CouchSqoop: A Couchbase Plugin for Sqoop

Introduction

If you are reading this then you have just downloaded the Couchbase Sqoop plugin. This plugin allows you to connect to Couchbase Server 2.0 or higher or Membase Server 1.7.1+ and stream keys into HDFS or Hive for processing with Hadoop. Note that in this document we will refer to our database as Couchbase, but if you are using Membase everything will still work correctly. If you have used Sqoop before for doing imports and exports from other databases then using this plugin should be straightforward since it uses a similar command line argument structure.

Installation

The installation process for the Couchbase Sqoop plugin is simple. When you download the plugin from Cloudera you should find a set of files that need to be moved into you Sqoop installation. These files along with a short description of why they are needed are listed below.

  • couchbase-hadoop-plugin-1.0.jar — This is the jar file that contains all of the source code that makes Sqoop read data from Couchbase.

  • couchbase-config.xml — This is a property file used to register a ManagerFactory for the Couchbase plugin with Sqoop.

  • couchbase-manager.xml — This property file tells Sqoop what jar the ManagerFactory defined in couchsqoop-config.xml resides.

  • spymemcached-2.8-preview3.jar — This is the client jar used by our plugin to read and write data from Couchbase.

  • jettison-1.1.jar - This is a dependency of memcached-2.7.jar.

  • netty-3.1.5GA.jar - This is a dependency of memcached-2.7.jar.

  • install.sh — A script to automatically install the Couchbase plugin files to Sqoop.

Automatic Installation

Automatic installation is done through the use of the install.sh script that comes with the plugin download. The script takes one argument, the path to your Sqoop installation. Below is an example of how to use the script.

shell> ./install.sh path_to_sqoop_home

Manual Installation

Manual installation of the Couchbase plugin requires copying the files downloaded from Cloudera into your Sqoop installation. Below are a list of files that contained in the plugin and the name of the directory in your Sqoop installation to copy each file to.
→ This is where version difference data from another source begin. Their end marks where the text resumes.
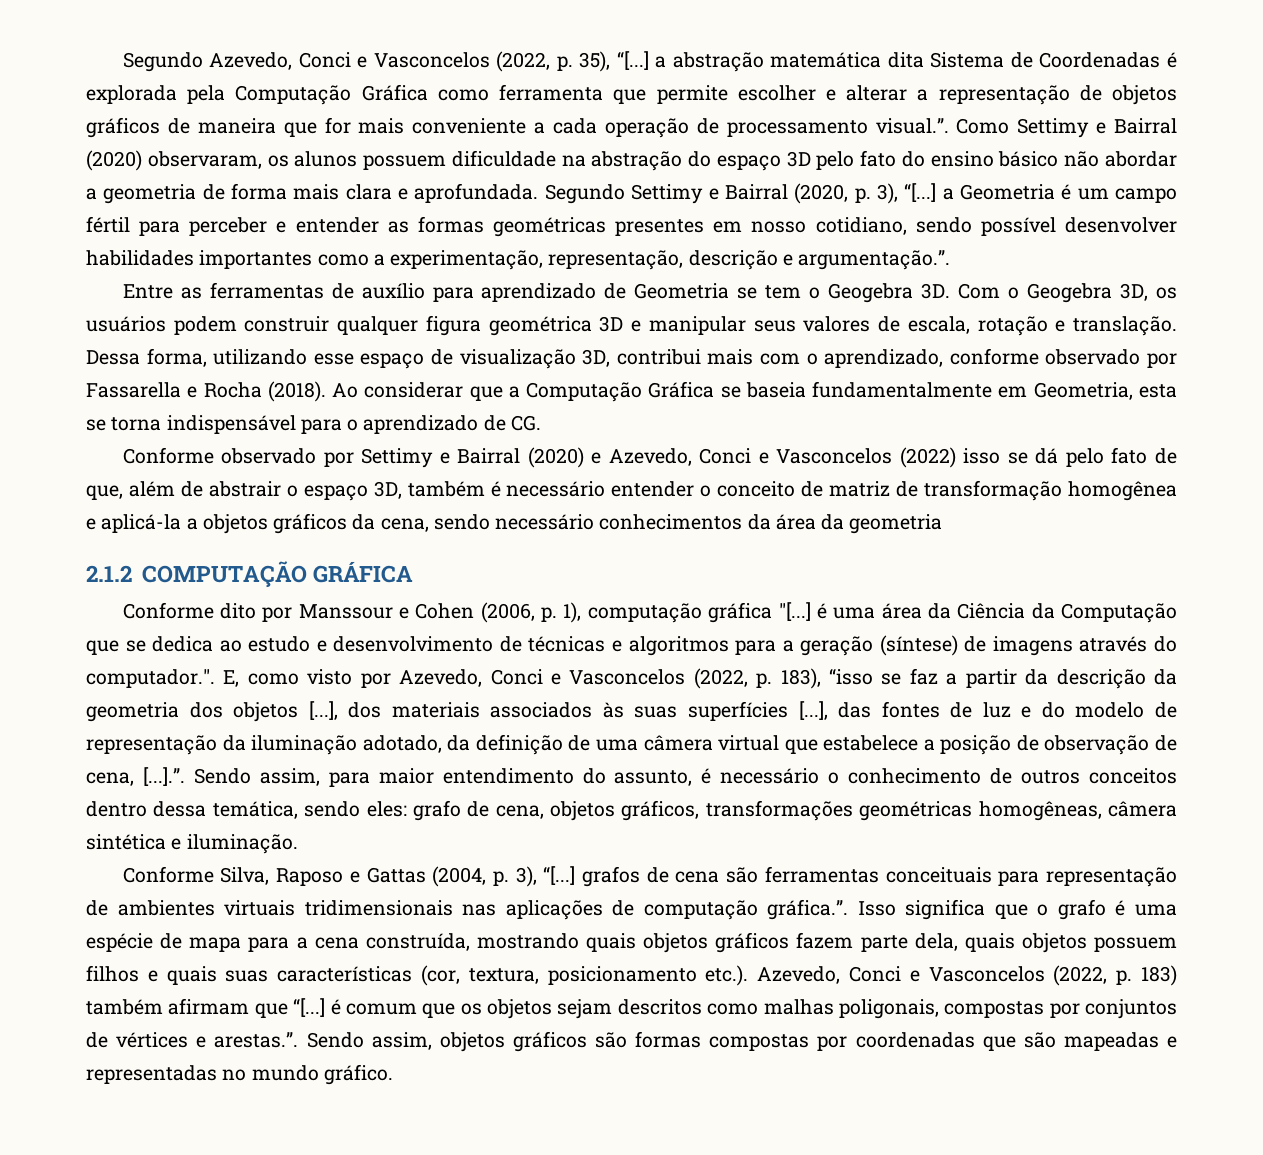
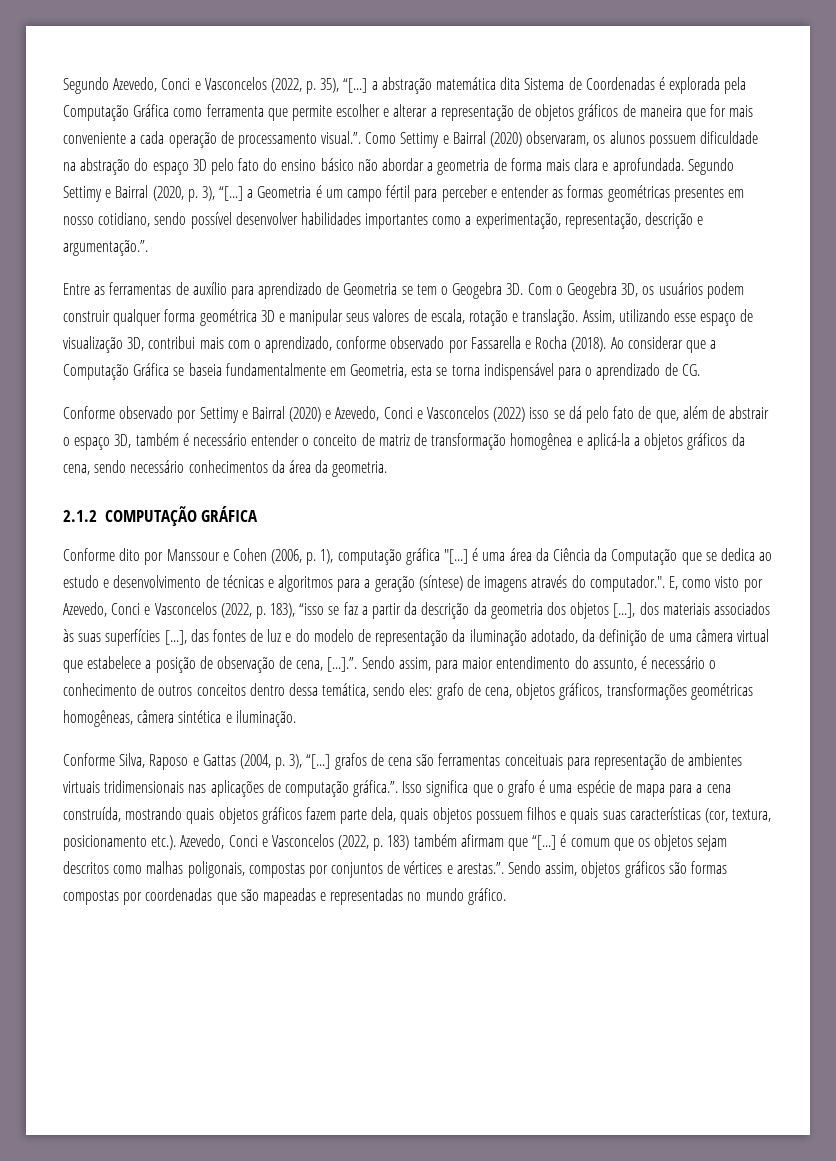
- Com o Geogebra 3D, os usuários podem construir qualquer figura geométrica 3D e manipular seus valores de escala, rotação e translação.
+ Com o Geogebra 3D, os usuários podem construir qualquer forma geométrica 3D e manipular seus valores de escala, rotação e translação.
- Dessa forma, utilizando esse espaço de visualização 3D, contribui mais com o aprendizado, conforme observado por Fassarella e Rocha (2018).
+ Assim, utilizando esse espaço de visualização 3D, contribui mais com o aprendizado, conforme observado por Fassarella e Rocha (2018).
- Conforme observado por Settimy e Bairral (2020) e Azevedo, Conci e Vasconcelos (2022) isso se dá pelo fato de que, além de abstrair o espaço 3D, também é necessário entender o conceito de matriz de transformação homogênea e aplicá-la a objetos gráficos da cena, sendo necessário conhecimentos da área da geometria
+ Conforme observado por Settimy e Bairral (2020) e Azevedo, Conci e Vasconcelos (2022) isso se dá pelo fato de que, além de abstrair o espaço 3D, também é necessário entender o conceito de matriz de transformação homogênea e aplicá-la a objetos gráficos da cena, sendo necessário conhecimentos da área da geometria.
  • couchbase-hadoop-plugin-1.0.jar — lib

  • spymemcached-2.8.jar — lib

  • jettison-1.1.jar — lib

  • netty-3.1.5GA.jar — lib

  • couchbase-config.xml — conf

  • couchbase-manager.xml — conf/managers.d

Uninstall

Uninstallation of the plugin requires removal of all of the files that were added to Sqoop during installation. To do this cd into your Sqoop home directory and execute the following command:

shell> rm lib/couchbase-hadoop-plugin-1.0.jar lib/spymemcached-2.8.jar \
    lib/jettison-1.1.jar lib/netty-3.1.5GA.jar \
    conf/couchbase-config.xml conf/managers.d/couchbase-manager.xml

Using Sqoop

The Couchbase Sqoop Plugin can be used with a variety of command line tools that are provided by Sqoop. In this section we discuss the usage of each tool.

Tables

Since Sqoop is built for a relational model it requires that the user specifies a table to import and export into Couchbase. The Couchbase plugin uses the --table option to specify the type of tap stream for importing and exporting into Couchbase. For exports the user must enter a value for the --table option even though what is entered will not actually be used by the plugin. For imports the table command can take on only two values.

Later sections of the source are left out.